# Is this a good deal - Earthway



## Lawnguyland (Apr 25, 2018)

Currently I have a cheap scotts mini spreader which works okay, but I've been searching for a replacement with pneumatic wheels and a larger hopper to help me take care of my 12k sqft. Thanks to a post here, I've been very interested in the 50lb Titan spreader. I missed the latest $85 deal on it but even still at $105 new its hard to beat.

Just today I found this used Earthway spreader for sale for $55. Can anyone tell what model it is? The owner says the only writing on it is "ev-n-spread". Ideally, I'd like to buy the 2150 model so if this is the 2600A, I'll pass.

Does it look like a good deal for $55?


----------



## Spammage (Apr 30, 2017)

Based on the tub, it looks like the 2150.


----------



## Lawnguyland (Apr 25, 2018)

And I just found this one for $50 which to me looks like the 2170. It's a little further away but if that is the 2170 it might be worth it to take the drive.

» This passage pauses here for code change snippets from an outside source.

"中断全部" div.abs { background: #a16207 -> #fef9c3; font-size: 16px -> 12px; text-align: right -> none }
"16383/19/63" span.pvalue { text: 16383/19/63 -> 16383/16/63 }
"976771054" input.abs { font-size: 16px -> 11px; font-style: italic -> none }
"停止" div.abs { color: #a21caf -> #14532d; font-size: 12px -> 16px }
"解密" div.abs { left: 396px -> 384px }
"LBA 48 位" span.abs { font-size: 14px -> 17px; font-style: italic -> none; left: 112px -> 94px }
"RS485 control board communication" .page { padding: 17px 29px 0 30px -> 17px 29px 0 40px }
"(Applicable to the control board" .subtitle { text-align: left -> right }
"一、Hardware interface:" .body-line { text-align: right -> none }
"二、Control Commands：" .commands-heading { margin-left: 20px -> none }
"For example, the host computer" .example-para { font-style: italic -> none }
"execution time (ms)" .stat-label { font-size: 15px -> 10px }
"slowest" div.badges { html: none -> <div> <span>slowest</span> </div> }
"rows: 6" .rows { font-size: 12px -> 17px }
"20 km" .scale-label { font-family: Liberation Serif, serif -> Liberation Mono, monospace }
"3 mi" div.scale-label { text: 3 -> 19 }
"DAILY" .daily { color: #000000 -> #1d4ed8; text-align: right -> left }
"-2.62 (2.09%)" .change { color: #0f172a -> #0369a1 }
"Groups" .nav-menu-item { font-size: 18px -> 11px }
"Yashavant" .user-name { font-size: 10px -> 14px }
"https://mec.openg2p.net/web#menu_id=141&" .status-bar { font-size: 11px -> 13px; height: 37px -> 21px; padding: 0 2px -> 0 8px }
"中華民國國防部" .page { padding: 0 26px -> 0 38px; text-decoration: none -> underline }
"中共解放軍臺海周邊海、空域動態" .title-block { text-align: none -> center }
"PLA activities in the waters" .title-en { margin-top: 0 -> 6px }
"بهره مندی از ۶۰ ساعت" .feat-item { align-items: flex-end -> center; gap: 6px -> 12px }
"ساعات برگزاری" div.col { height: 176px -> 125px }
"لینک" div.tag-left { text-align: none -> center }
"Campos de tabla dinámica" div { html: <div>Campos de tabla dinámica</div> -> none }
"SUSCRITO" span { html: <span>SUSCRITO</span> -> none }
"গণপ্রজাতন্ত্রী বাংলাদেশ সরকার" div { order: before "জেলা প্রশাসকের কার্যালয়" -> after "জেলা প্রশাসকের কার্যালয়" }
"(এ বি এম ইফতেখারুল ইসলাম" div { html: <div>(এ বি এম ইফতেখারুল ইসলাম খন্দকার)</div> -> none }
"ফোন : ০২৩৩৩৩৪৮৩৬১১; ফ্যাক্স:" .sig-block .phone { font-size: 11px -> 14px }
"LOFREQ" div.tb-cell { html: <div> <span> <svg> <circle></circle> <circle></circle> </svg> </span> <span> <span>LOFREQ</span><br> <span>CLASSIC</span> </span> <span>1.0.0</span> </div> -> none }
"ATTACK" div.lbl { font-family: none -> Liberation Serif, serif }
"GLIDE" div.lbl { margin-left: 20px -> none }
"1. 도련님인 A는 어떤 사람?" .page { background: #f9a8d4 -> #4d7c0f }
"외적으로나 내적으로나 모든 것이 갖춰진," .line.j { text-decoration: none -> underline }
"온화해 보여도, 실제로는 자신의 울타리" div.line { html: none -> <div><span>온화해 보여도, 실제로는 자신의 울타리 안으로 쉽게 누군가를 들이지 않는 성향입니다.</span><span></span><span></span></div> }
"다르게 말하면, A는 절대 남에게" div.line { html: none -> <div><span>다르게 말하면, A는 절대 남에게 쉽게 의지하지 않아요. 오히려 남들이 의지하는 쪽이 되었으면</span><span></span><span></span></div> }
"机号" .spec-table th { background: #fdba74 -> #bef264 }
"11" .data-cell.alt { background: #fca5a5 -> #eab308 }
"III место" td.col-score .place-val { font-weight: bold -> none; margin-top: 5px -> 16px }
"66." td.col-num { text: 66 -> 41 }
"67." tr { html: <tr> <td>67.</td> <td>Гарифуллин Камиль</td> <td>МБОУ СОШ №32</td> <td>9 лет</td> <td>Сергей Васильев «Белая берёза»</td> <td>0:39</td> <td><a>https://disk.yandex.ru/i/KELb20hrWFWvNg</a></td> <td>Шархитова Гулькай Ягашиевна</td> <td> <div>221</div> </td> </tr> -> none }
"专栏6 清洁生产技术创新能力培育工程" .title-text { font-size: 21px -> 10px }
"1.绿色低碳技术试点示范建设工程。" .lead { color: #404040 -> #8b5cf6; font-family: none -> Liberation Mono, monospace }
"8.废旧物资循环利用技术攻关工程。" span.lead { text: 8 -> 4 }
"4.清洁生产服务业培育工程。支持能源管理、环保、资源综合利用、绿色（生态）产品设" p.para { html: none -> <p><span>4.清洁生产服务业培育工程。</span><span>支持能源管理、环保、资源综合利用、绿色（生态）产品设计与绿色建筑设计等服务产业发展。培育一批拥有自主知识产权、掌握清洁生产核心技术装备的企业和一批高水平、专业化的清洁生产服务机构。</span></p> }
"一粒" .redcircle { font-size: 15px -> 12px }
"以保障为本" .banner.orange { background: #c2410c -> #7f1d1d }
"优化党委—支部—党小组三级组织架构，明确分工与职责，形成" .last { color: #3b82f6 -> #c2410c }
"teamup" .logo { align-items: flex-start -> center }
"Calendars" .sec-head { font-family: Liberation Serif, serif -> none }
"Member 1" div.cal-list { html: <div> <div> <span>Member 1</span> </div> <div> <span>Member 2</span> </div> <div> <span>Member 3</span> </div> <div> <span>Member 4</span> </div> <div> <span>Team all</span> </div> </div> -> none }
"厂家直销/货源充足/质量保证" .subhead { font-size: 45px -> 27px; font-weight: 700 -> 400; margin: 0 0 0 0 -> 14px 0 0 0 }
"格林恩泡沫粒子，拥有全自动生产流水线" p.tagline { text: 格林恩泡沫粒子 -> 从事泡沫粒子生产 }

Edit: he's calling it a "big earth grow spreader" I hope he means earthway...


----------



## ken-n-nancy (Jul 25, 2017)

Lawnguyland said:


> And I just found this one for $50 which to me looks like the 2170. It's a little further away but if that is the 2170 it might be worth it to take the drive.
> 
> Edit: he's calling it a "big earth grow spreader" I hope he means earthway...


Yes, that sure looks like an Earthway 2170 (I have one) and that one appears to be in pretty good condition. If it's in as good shape as it looks in the picture and works fine, it's a steal at $50.


----------



## Lawnguyland (Apr 25, 2018)

Thanks ken-n-Nancy! Im definitely leaning towards that one. He says it is in like new condition. It's just about an hour drive from me...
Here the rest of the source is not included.